Far from being a mere mathematical curiosity, the ability to quickly factorize large numbers can help break the Rivest–Shamir–Adleman (RSA) public-key cryptosystem. Anytime you spin up an ssh session you’re making use of RSA. Public-key cryptosystems like RSA work by a process wherein a freely available public key can be used by anybody to encrypt information. But once encrypted, the information can only be decrypted using a secret, privately held key. Public-key cryptosystems are often compared to an electronic version of a mailbox. Imagine a locked box with a slit allowing anyone to post (but not retrieve) a message, and a door with a lock to which only the owner has the key. It turns out that the task of finding the prime factors of a large number N works really well as part of a public-key cryptosystem. The assurance that someone can only use the public key to encrypt and not to decrypt information rests on the assumption that finding the prime factors of N is a computationally infeasible task.

A full explanation of RSA is beyond the scope of this book, but the key point is that if Shor’s algorithm provides a way to find the prime factors of a large number N, then it has implications for one of the modern internet’s backbone components.

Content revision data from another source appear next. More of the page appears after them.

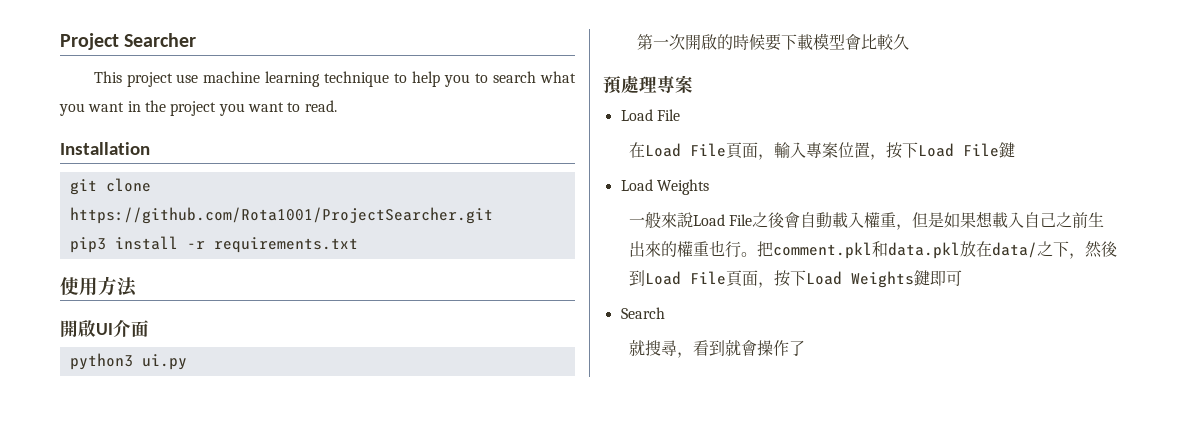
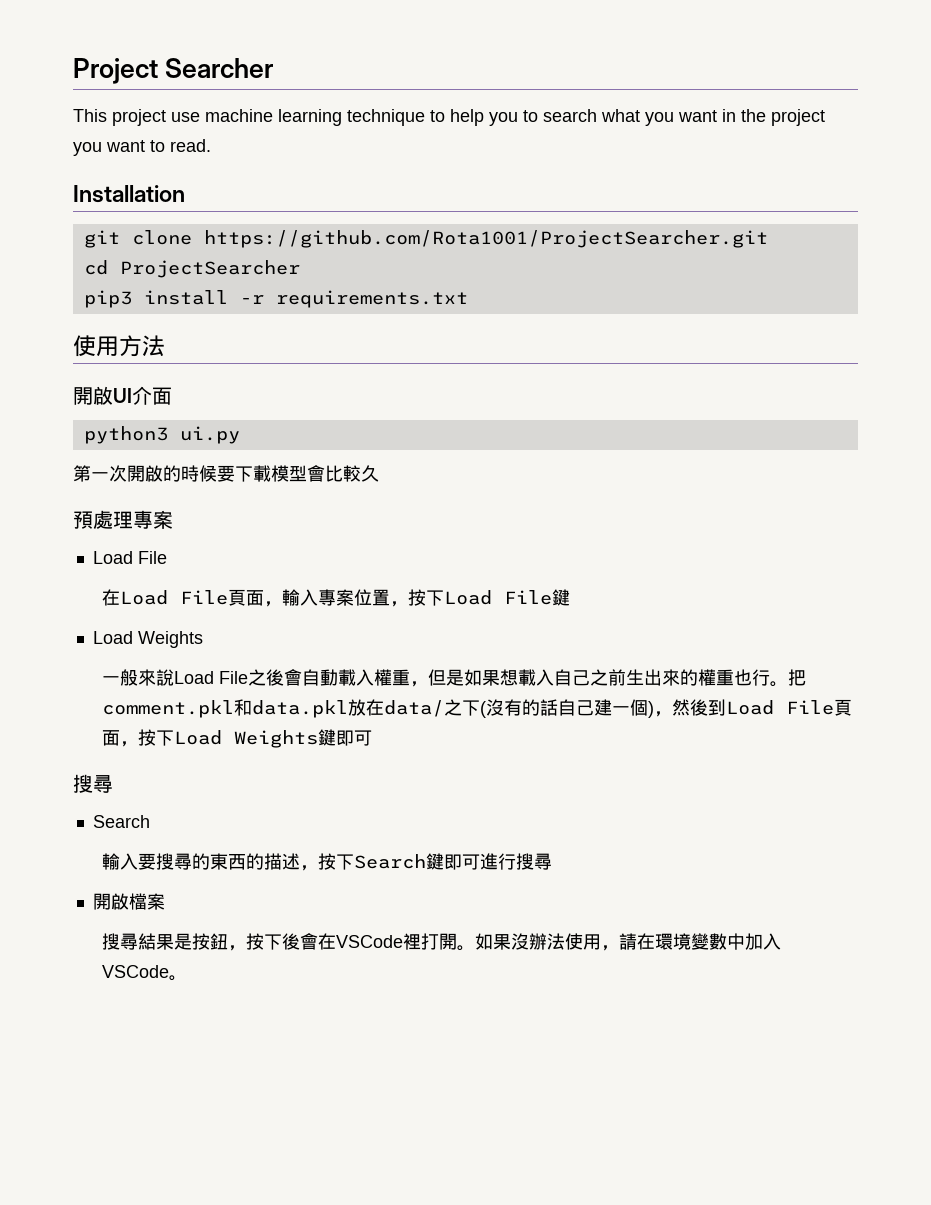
+ cd ProjectSearcher
- 把comment.pkl和data.pkl放在data/之下，然後到Load File頁面，按下Load Weights鍵即可
+ 把comment.pkl和data.pkl放在data/之下(沒有的話自己建一個)，然後到Load File頁面，按下Load Weights鍵即可
+ 搜尋
- 就搜尋，看到就會操作了
+ 輸入要搜尋的東西的描述，按下Search鍵即可進行搜尋
+ 開啟檔案
+ 搜尋結果是按鈕，按下後會在VSCode裡打開。如果沒辦法使用，請在環境變數中加入VSCode。

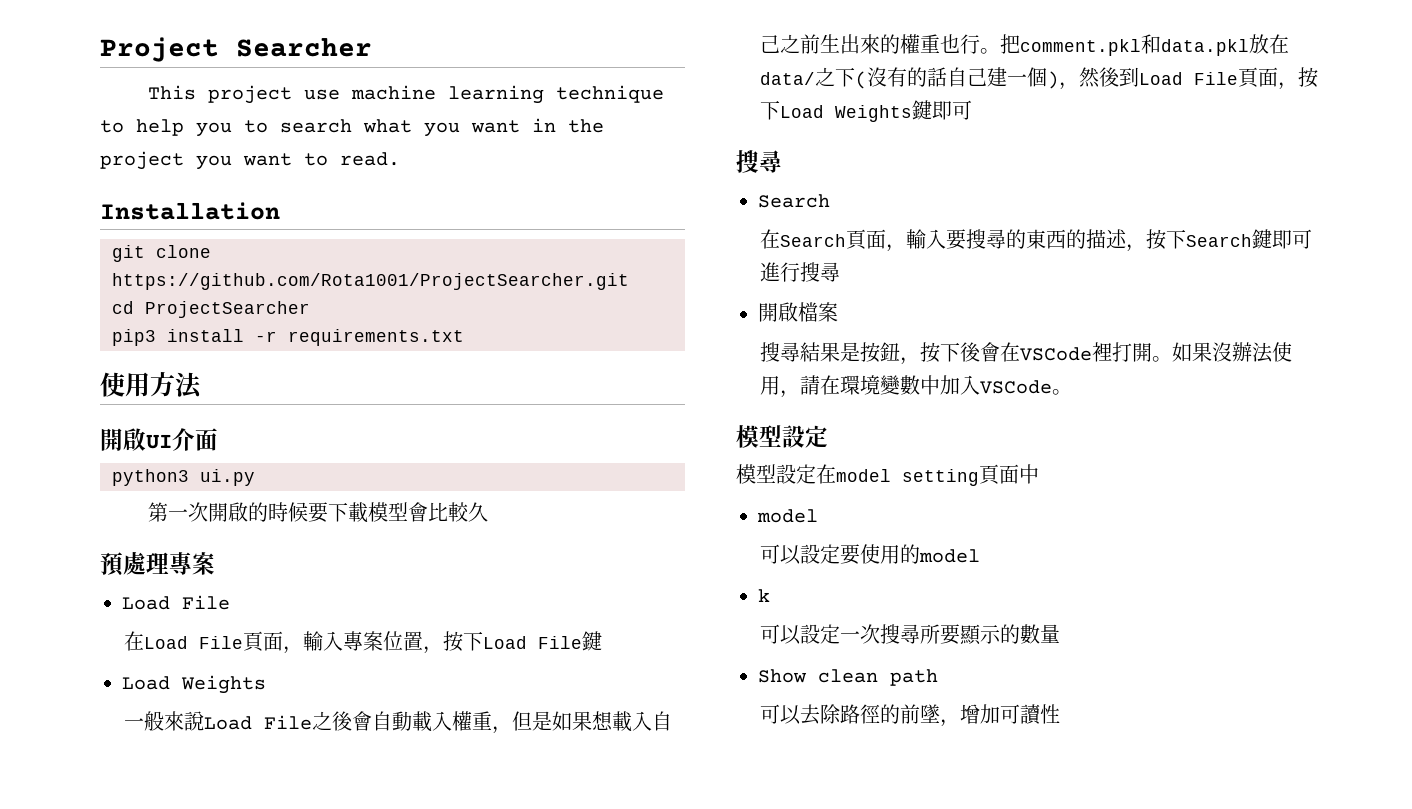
- 輸入要搜尋的東西的描述，按下Search鍵即可進行搜尋
+ 在Search頁面，輸入要搜尋的東西的描述，按下Search鍵即可進行搜尋
  如果沒辦法使用，請在環境變數中加入VSCode。
+ 模型設定
+ 模型設定在model setting頁面中
+ model
+ 可以設定要使用的model
+ k
+ 可以設定一次搜尋所要顯示的數量
+ Show clean path
+ 可以去除路徑的前墜，增加可讀性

There are other very good reasons to get to grips with Shor’s algorithm besides its cryptographic implications, as it’s the best-known example of a class of algorithms solving instances of the so-called hidden subgroup problem. In this kind of problem, we want to determine the periodicity of a given periodic function, where the periodicity can be potentially quite complicated. A number of problems in discrete mathematics are instances of the hidden subgroup problem, such as period finding, order finding (which is the underlying difficult problem in factoring), finding discrete logarithms, and many others. A similar procedure to what we’ll see in this chapter can also provide solutions to some of these other problems.1

Shor’s algorithm is another prime example (pun intended) of how our QPU primitives are put to use. We’ve seen in Chapter 7 that the QFT is perfectly suited to investigating periodic signals, and Shor’s algorithm makes heavy use of it.

An especially instructive aspect of Shor’s algorithm is that it also ends by leveraging a conventional program to retrieve the desired prime factors from a periodicity learned with the QFT. The algorithm works so well because it accepts the QPU’s role as a coprocessor, applying quantum ideas only in those parts of the problem to which they are well suited.

Let’s take a closer look at the idea and code behind the algorithm.

Hands-on: Using Shor on a QPU

In keeping with the hands-on theme of this book, the sample code in Example 12-1 will allow you to see Shor’s factoring algorithm in operation right away, using built-in functions from QCEngine.

As mentioned earlier, the QPU is doing only part of the work here. The Shor() function makes calls to two other functions. The first, ShorQPU(), leverages our QPU (or a simulation thereof) to help find the repeat period of a function, while the rest of the work in ShorLogic() is performed with conventional software running on a CPU. We’ll dive into each of these functions in more detail in the next section.

Note

The ShorLogic() implementation we use in our example is for illustrative purposes only. Although simpler to explain, it will struggle with very large numbers. Full-scale Shor algorithms are the focus of ongoing research.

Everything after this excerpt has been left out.